Given the existing overcapacity and stagnant power demand, the state electricity boards (SEBs) are likely to choose solar or wind power instead of signing short-to medium-term (3-10 years) coal-based PPAs incrementally. Moreover, with wind power tariff dropping further, non-wind generating Statesmay be interested in procuring wind power from “windy” States by laying down transmission lines which will overall increase the demand and off-take for wind projects.
Bidding mechanism in the longer term creates a more transparent and more competitive industry, analysts say, as tariffs are determined based on developers’ analysis of location, counter-party risks, wind conditions and other project-specific factors as well as company’s abilities to do financial engineering.
Vikram Kailas, Managing Director and CEO at Mytrah, believes the move from feed-in-tariffs to competitive bidding points to the growing maturity of the Indian wind power sector. “While the bidding mechanism is likely to lead to pressures on the revenue side, one would expect these to be balanced by cost benefits accruing from technological improvements, increasing load factors, execution efficiencies and enforceable payment security mechanism,” Kailas told BusinessLine.
Ind-Ra estimates the bidders that won in the first auction would be able to earn an equity internal rate of return (IRR) of just about 9 per cent against IRRs of 18-20 per cent achieved with feed-in-tariffs. However, the returns rise to 12-14 per cent with slightly higher plant load factor (that can be achieved through more efficient equipment) as well as with reduction in cost of finance. “For suppliers, there may be some pain as the transition to the reverse auction mechanism gets up to full speed, but the positive is that it should provide greater visibility into order flow and better volumes over the long term,” Kailas believes.

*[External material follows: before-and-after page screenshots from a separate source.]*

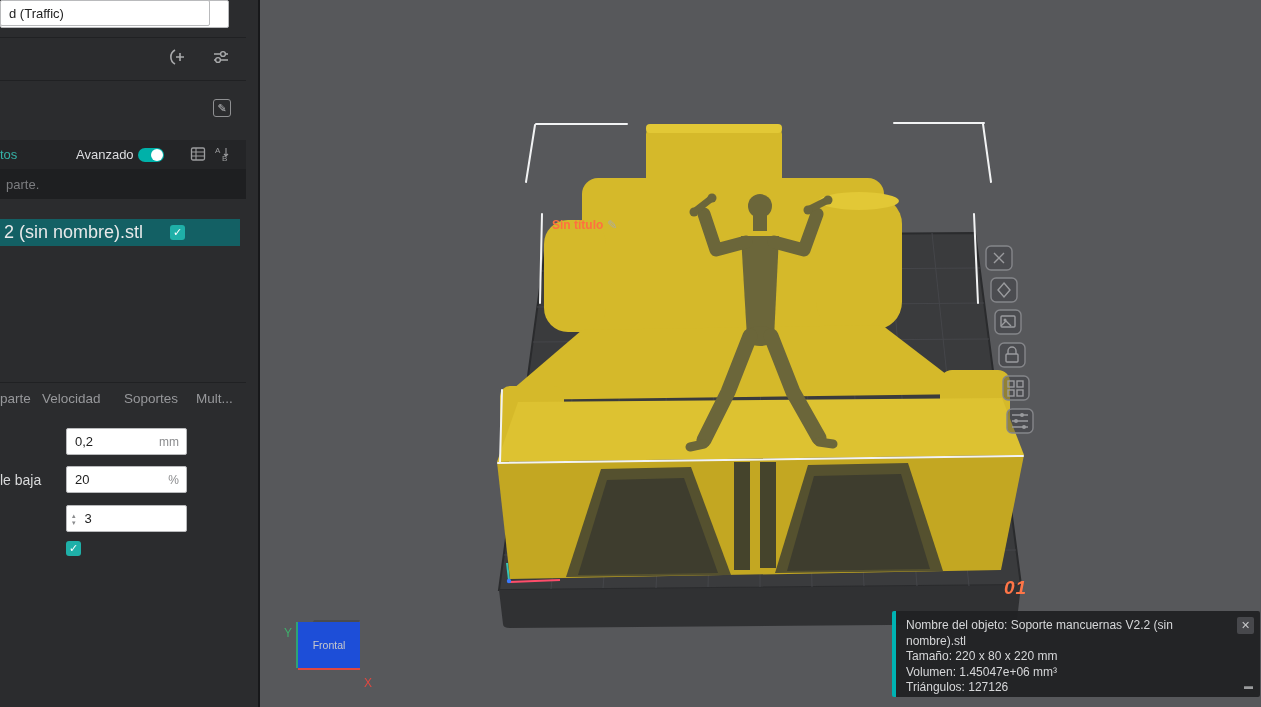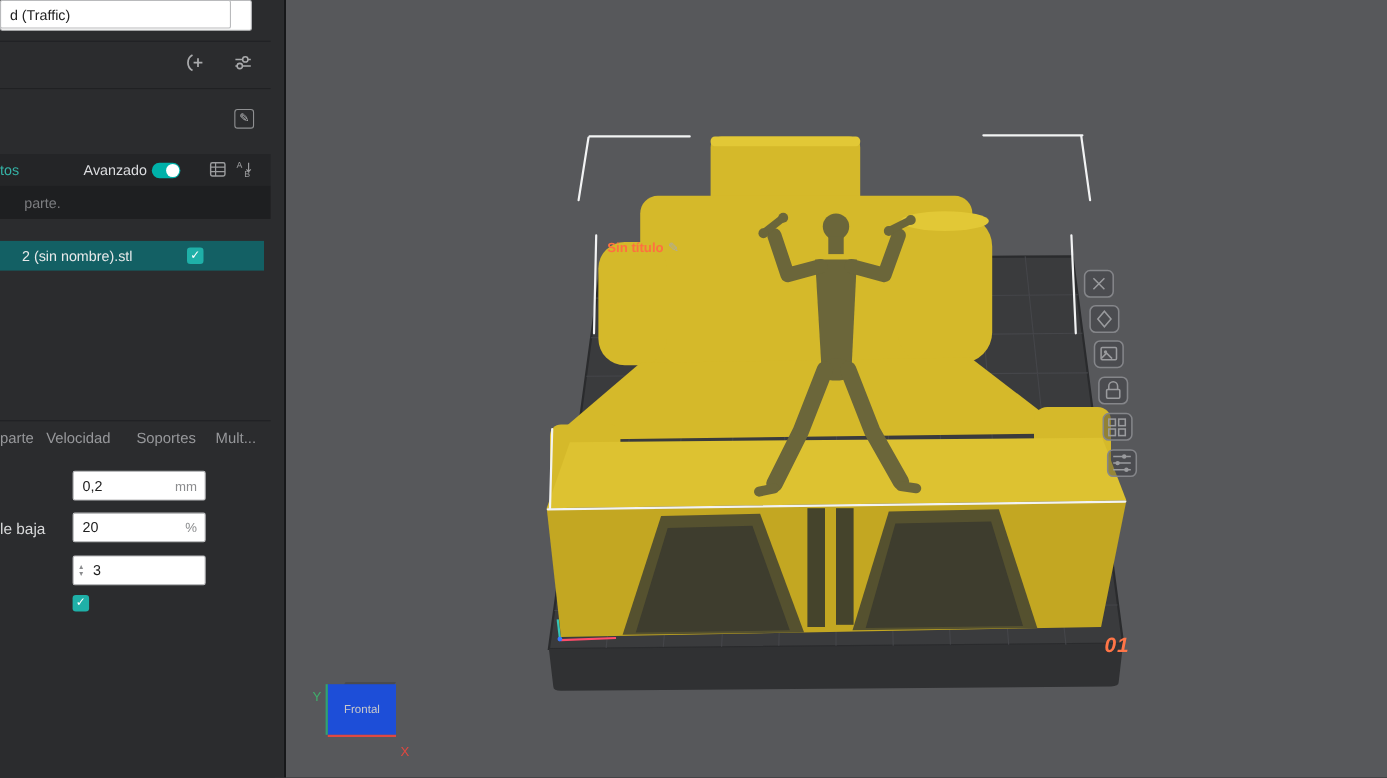--- a/index.html
+++ b/index.html
@@ -31,25 +31,25 @@
               background:#242527;padding-left:44px; }
   .tab-objects { position:absolute; left:0; top:7px; color:#35b2a6; font-size:13px; }
   .advanced-label { position:absolute; left:76px; top:7px; color:#dcdde0; font-size:13px; }
   .toggle { position:absolute; left:138px; top:8px; width:26px; height:14px;
             background:#00b1a9; border-radius:7px; }
   .toggle .knob { position:absolute; right:1px; top:1px; width:12px; height:12px;
                   background:#fff; border-radius:50%; }
 
   .search-row { position:absolute; left:0; top:169px; width:246px; height:30px;
                 background:#1e1f21; display:flex; align-items:center; }
-  .search-row .ph { padding-left:22px; font-size:13px; color:#7c7d80; }
+  .search-row .ph { padding-left:6px; font-size:13px; color:#7c7d80; }
 
   .object-row { position:absolute; left:0; top:219px; width:240px; height:27px;
                 background:#136064; display:flex; align-items:center; }
-  .object-row .lbl { padding-left:20px; font-size:13px; color:#e8e9ea; white-space:nowrap; }
+  .object-row .lbl { padding-left:4px; font-size:18px; color:#e8e9ea; white-space:nowrap; }
   .checkbox { position:absolute; width:15px; height:15px; background:#1fb0a8;
               border-radius:3px; color:#fff; font-size:11px; line-height:15px;
               text-align:center; }
   .object-row .checkbox { left:170px; top:6px; }
 
   .process-tabs { position:absolute; left:0; top:391px; width:246px; height:22px; }
   .process-tabs span { position:absolute; top:0; font-size:13.5px; color:#97989b;
                        white-space:nowrap; }
 
   .param-label { position:absolute; font-size:14px; color:#d9dadb; white-space:nowrap; }
@@ -313,15 +313,25 @@
       </div>
       <div class="front-face">
         <span>Frontal</span>
       </div>
       <div class="y-line"></div>
       <div class="x-line"></div>
       <span class="y-label">Y</span>
       <span class="x-label">X</span>
     </div>
 
+    <div class="info-panel">
+      <div>Nombre del objeto: Soporte mancuernas V2.2 (sin nombre).stl</div>
+      <div>Tamaño: 220 x 80 x 220 mm</div>
+      <div>Volumen: 1.45047e+06 mm³</div>
+      <div>Triángulos: 127126</div>
+      <div class="close">
+        <span>✕</span>
+      </div>
+      <span class="resize">▬</span>
+    </div>
 
   </main>
 </div>
 
 </body></html>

Suzlon and Inox declined comment for this story while a request sent to Siemens Gamesadid not elicit any response.
Hero Future Energies CEO Sunil Jain believes plunging tariff is not the main challenge in the wind industry as in the renewable sector one still makes profits as long as the interest rates remain at around 8-10 per cent. The real challenge, according to him, is how much power the States are willing to buy as demand remains stagnant.
There are more issues that are unlikely to be solved by switching to competitive bidding. According to Kailas, there is lack of quality standards, lack of policy clarity in some high wind potential States and lack of clarity on frequency of reverse auctions. There is also lack of a policy on inter-State power transmission that prevents developers from building capacity for open access power sales.
Late payments from Discoms as well as grid curtailment that forces developers to back down generation are some of the other challenges faced by wind developers.